Work instruction:
Scan the records for the string "color"; copy each line where it occurs.

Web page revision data
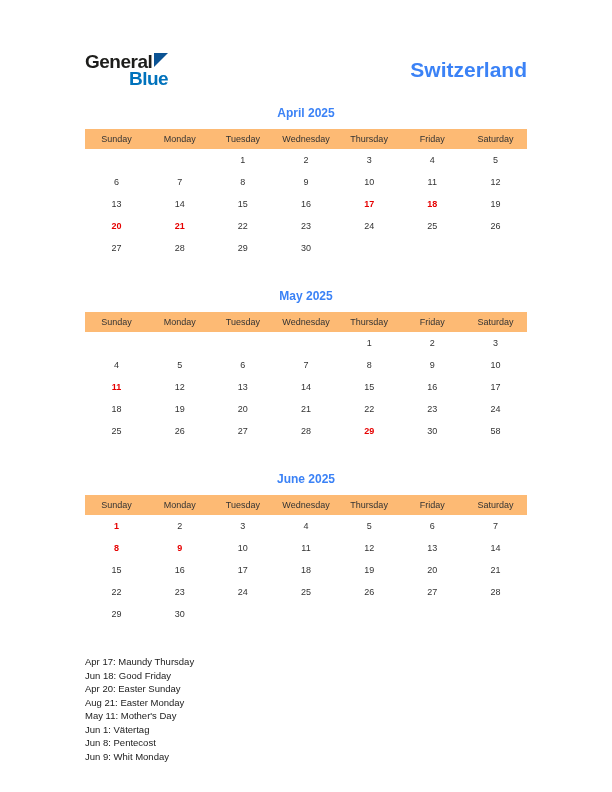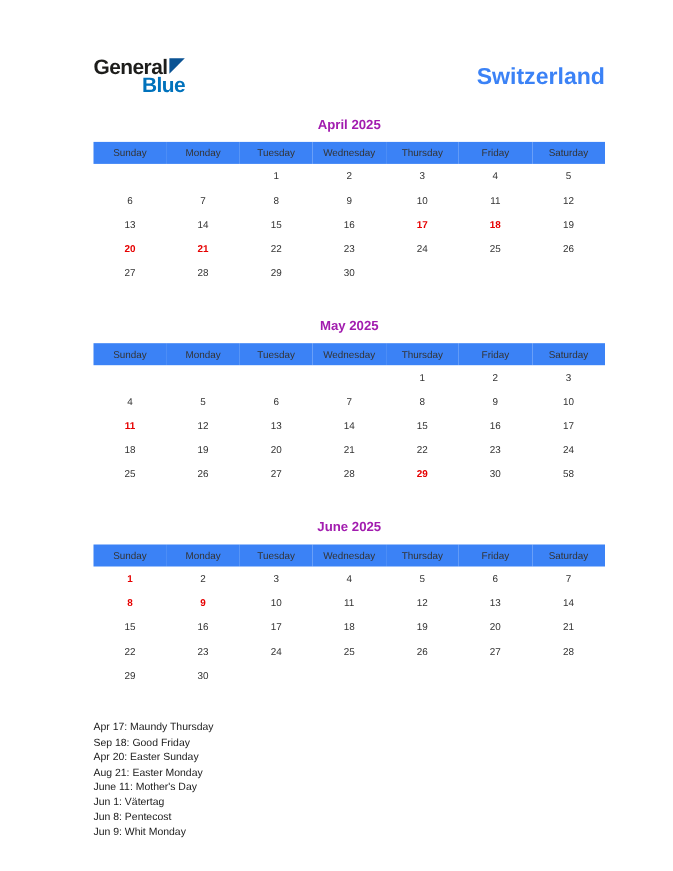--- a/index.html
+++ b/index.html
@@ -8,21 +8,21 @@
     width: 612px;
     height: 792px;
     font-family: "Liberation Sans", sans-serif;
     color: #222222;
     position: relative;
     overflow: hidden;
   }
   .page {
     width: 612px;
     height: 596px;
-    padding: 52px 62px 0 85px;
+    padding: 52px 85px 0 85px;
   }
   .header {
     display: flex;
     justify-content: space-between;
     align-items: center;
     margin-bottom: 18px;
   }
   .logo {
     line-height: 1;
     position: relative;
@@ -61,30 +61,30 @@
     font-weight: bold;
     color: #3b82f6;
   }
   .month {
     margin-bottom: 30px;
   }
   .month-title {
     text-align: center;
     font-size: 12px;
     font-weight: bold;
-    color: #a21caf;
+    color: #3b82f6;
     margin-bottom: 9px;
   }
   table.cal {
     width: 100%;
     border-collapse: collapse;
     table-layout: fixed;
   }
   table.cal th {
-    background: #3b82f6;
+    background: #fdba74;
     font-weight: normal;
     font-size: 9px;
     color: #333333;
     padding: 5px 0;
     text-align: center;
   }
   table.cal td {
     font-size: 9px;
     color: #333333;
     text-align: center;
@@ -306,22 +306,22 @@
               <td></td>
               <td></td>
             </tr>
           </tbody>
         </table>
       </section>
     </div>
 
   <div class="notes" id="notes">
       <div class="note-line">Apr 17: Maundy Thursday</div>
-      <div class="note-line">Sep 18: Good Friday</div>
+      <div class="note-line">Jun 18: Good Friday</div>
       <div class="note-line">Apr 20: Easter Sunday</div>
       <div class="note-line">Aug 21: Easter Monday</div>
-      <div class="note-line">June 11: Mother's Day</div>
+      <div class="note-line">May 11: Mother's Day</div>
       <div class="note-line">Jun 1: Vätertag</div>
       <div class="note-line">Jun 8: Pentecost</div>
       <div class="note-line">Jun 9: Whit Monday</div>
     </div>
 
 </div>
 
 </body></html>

---

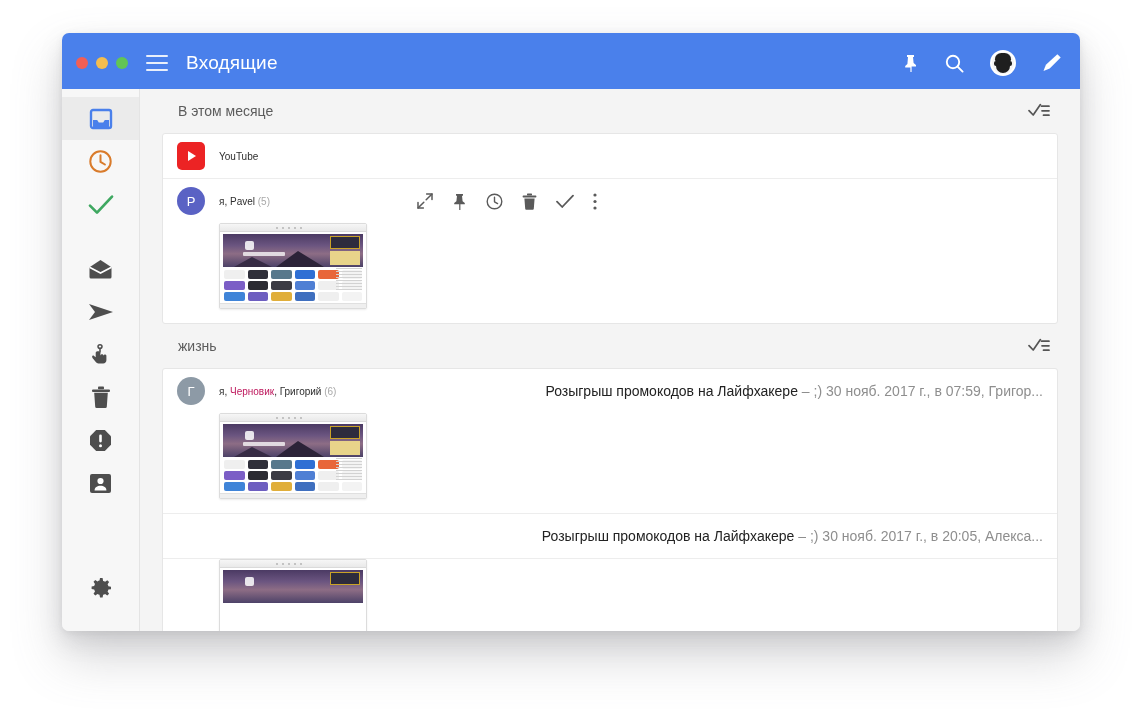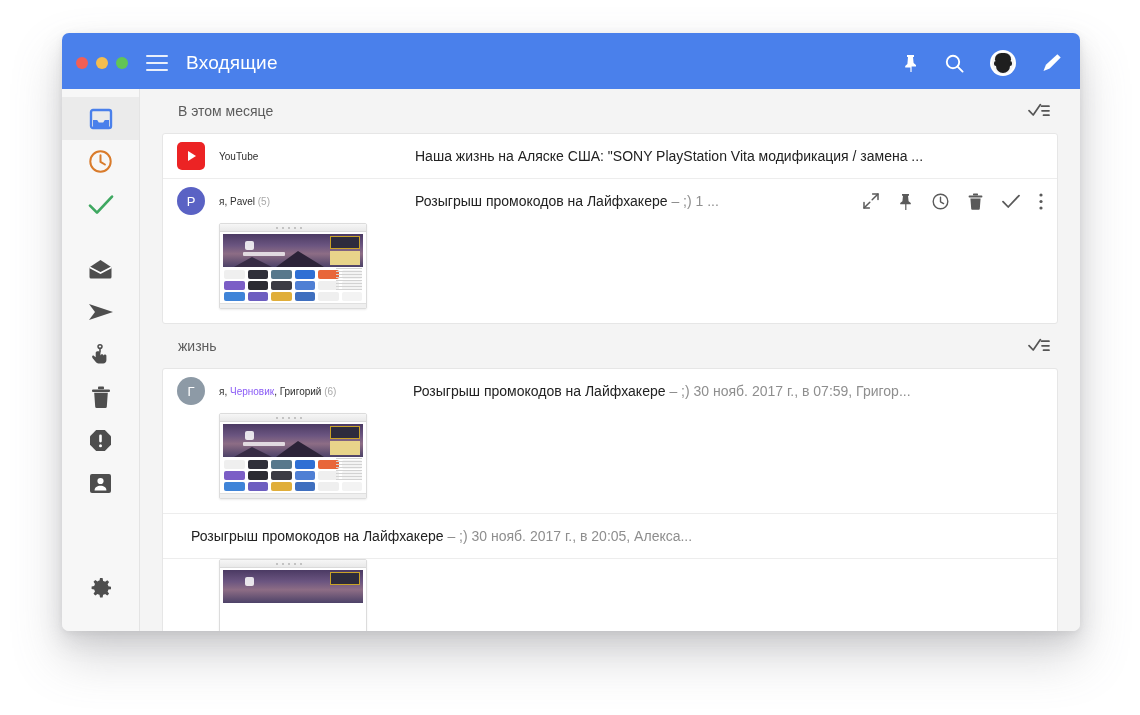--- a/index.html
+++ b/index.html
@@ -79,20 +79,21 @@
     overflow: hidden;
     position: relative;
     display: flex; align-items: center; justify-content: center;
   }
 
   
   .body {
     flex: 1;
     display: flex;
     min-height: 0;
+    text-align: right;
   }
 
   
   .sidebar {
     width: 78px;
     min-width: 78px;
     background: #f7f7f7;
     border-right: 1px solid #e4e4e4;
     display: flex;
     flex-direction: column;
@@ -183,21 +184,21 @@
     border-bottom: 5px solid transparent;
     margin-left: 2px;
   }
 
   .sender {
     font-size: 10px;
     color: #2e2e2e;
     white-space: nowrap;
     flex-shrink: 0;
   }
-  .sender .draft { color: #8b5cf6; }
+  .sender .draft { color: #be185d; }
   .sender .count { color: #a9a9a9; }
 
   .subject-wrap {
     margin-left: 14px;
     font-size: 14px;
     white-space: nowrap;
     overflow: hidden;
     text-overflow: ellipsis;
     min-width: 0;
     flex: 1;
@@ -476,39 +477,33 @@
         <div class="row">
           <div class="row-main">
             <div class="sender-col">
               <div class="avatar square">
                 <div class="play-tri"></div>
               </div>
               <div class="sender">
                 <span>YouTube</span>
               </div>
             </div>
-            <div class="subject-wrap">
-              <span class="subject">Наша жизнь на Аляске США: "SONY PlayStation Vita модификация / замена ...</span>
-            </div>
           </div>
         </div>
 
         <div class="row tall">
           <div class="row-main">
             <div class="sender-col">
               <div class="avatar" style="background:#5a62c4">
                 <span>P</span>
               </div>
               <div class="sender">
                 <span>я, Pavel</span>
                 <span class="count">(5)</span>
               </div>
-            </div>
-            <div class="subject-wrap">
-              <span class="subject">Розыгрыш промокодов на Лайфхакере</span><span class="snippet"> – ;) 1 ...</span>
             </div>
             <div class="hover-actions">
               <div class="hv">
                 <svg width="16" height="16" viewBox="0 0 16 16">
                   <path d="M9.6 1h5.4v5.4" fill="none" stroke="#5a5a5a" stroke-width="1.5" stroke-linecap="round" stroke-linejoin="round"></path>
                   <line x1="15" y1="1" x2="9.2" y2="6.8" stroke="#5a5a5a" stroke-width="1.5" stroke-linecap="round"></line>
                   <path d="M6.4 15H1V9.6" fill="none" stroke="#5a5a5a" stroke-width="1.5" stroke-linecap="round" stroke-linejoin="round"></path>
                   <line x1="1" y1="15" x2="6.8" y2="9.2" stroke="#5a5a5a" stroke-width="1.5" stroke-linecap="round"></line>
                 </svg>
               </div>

Task response:
     color: #222222;
     color: #3b82f6;
-    color: #a21caf;
+    color: #3b82f6;
     color: #333333;
     color: #333333;
     color: #2e2e2e;
-  .sender .draft { color: #8b5cf6; }
+  .sender .draft { color: #be185d; }
   .sender .count { color: #a9a9a9; }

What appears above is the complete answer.